Ongoing — Albanian–Yugoslav border conflict (1948–1954)
===Unknown date===
- 1953 Albanian National Championship: Dinamo Tirana is awarded as the champion of the season.
- Throughout the year, there were 11 recorded instances of propaganda material being smuggled from Albania into Yugoslav territory. Additionally, 15 attempted sabotage operations by Albanian groups were recorded over the course of the year.

===January to April===
- 11 January - The Aleksandër Moisiu Theatre, named after the Austrian stage actor of the same name, opens in Durrës
- March - The first round of the 1953 Albanian Cup starts.

===May to August===
- 24 June - Yugoslav Corporal Boško Žilović is killed in a clash between the Yugoslav People's Army and Albanian People's Army in the mountains of Deçani.

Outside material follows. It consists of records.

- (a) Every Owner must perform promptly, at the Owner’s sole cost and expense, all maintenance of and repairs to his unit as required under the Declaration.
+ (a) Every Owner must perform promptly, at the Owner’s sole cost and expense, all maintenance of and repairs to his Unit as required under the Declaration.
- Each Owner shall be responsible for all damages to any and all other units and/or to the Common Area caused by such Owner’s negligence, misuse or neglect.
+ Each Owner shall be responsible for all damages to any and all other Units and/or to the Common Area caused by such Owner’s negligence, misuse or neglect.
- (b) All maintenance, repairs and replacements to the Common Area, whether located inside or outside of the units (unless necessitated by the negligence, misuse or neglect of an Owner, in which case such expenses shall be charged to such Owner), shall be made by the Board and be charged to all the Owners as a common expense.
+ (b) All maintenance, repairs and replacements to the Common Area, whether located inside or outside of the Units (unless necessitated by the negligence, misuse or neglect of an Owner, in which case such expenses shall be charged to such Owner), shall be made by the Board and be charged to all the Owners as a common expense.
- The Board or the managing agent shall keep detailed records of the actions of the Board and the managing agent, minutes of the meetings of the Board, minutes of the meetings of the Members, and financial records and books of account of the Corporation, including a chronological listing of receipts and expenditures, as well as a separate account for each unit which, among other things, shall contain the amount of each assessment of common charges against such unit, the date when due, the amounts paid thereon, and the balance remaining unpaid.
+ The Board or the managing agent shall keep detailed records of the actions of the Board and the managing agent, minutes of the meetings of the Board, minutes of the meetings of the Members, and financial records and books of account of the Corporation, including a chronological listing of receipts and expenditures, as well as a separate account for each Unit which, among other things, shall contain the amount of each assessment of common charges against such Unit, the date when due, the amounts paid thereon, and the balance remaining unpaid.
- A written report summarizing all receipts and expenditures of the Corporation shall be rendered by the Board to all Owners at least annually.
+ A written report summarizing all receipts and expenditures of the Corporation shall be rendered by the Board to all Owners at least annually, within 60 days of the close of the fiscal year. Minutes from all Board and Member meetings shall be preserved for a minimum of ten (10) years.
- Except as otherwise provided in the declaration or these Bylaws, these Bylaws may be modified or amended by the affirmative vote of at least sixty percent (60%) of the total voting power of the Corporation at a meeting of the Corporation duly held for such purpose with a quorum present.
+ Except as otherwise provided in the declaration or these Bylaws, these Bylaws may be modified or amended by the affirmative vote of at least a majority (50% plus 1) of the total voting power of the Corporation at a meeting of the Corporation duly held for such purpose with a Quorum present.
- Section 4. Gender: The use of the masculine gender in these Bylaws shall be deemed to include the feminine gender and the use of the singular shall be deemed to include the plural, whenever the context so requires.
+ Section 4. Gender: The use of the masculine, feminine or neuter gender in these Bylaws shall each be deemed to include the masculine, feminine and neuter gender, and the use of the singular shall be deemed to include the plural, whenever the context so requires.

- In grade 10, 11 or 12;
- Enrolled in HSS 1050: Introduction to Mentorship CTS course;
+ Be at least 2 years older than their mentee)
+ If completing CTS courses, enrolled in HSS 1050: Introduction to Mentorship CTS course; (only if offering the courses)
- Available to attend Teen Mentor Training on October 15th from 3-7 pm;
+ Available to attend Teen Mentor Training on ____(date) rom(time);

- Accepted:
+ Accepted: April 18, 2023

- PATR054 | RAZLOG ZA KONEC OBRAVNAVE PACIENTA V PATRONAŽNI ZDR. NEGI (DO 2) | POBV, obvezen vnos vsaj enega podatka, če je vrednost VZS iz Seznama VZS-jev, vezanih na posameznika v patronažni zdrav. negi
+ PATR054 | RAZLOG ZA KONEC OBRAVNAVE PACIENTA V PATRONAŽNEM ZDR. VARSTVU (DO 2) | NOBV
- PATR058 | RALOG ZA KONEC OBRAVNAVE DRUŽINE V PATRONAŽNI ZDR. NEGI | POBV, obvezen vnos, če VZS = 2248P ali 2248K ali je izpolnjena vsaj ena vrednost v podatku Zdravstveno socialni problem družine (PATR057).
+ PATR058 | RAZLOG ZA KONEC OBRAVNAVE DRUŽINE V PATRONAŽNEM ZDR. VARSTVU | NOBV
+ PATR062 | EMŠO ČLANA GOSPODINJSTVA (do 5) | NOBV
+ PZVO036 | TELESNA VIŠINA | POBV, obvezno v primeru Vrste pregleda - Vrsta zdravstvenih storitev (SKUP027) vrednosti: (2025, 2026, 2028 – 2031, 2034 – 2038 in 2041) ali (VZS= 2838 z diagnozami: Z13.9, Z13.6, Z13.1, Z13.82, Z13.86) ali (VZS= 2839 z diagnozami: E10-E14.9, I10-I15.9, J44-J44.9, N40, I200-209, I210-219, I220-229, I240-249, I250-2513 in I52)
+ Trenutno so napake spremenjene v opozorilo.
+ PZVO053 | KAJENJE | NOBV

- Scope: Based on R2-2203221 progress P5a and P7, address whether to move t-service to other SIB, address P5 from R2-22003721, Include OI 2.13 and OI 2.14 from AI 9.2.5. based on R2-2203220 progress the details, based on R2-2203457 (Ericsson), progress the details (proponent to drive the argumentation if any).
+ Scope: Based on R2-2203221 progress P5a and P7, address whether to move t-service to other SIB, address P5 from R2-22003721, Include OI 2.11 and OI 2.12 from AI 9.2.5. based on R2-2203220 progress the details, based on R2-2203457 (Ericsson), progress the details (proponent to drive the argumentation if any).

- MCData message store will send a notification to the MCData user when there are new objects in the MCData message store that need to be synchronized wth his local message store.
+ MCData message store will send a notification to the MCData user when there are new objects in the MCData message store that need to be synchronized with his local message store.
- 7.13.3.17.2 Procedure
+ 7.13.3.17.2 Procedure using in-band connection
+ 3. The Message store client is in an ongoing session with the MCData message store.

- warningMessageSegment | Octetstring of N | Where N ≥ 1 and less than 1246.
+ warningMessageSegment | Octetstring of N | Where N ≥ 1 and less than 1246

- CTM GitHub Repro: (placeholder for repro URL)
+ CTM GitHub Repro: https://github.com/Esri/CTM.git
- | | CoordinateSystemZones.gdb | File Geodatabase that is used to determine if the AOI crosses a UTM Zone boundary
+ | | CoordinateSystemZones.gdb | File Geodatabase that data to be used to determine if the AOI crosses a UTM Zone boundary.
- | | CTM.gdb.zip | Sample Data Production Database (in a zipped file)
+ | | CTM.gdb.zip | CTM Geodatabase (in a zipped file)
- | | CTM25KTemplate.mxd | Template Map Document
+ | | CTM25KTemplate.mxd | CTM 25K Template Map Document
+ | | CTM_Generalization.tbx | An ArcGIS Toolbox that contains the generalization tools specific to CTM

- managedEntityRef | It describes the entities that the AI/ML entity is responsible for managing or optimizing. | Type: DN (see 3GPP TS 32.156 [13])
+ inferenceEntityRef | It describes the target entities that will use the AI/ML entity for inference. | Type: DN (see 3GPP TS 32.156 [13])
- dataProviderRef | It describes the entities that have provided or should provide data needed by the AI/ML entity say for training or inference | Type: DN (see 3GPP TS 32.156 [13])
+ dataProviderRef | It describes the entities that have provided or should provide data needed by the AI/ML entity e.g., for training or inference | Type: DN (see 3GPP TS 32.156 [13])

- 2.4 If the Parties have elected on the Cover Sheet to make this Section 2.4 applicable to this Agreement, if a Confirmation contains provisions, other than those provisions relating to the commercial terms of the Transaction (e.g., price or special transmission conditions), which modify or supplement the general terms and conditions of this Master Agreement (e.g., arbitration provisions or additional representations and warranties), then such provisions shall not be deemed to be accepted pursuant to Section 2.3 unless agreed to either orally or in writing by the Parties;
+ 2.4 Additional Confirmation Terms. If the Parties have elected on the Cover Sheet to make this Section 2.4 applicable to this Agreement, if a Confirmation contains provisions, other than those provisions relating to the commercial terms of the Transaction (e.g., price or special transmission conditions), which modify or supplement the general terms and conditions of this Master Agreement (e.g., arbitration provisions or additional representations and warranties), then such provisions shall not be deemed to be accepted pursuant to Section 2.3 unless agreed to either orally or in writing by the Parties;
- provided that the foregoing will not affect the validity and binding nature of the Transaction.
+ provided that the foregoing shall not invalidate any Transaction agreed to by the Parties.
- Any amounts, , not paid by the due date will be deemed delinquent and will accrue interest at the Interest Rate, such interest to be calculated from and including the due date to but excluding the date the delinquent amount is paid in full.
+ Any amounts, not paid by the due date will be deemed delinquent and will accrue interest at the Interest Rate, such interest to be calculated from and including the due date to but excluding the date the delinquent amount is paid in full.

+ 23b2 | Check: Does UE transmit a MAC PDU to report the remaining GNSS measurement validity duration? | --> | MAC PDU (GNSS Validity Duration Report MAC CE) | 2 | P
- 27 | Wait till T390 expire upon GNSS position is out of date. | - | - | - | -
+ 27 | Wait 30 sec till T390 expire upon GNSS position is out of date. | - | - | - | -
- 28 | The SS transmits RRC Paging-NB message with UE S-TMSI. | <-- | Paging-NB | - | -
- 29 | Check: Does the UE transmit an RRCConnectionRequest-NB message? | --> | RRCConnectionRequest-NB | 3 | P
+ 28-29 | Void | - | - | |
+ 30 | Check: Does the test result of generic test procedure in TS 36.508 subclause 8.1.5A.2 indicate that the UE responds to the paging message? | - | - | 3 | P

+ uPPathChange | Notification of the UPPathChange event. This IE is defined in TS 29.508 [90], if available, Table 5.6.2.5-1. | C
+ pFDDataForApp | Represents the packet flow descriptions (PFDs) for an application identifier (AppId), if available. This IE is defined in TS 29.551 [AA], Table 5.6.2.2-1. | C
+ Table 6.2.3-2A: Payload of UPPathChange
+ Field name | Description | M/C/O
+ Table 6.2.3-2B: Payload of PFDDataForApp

A border outpost near the future site of the Battle of Košare is later named after him in honor of his legacy.
- 29 July - Yugoslav forces fell to a trap set up by Albanian forces near Junik, leaving one Yugoslav soldier severely injured.
- 30 July - A Yugoslav soldier is killed while restoring border markers.
- 1 August - Haxhi Lleshi takes office as the de jure Chairman of the Presidium of the People's Assembly.
- 2 August - The Yugoslav fighters clashed with Albanian forces in the vicinity of Vërmica, leaving two Yugoslav soldiers wounded.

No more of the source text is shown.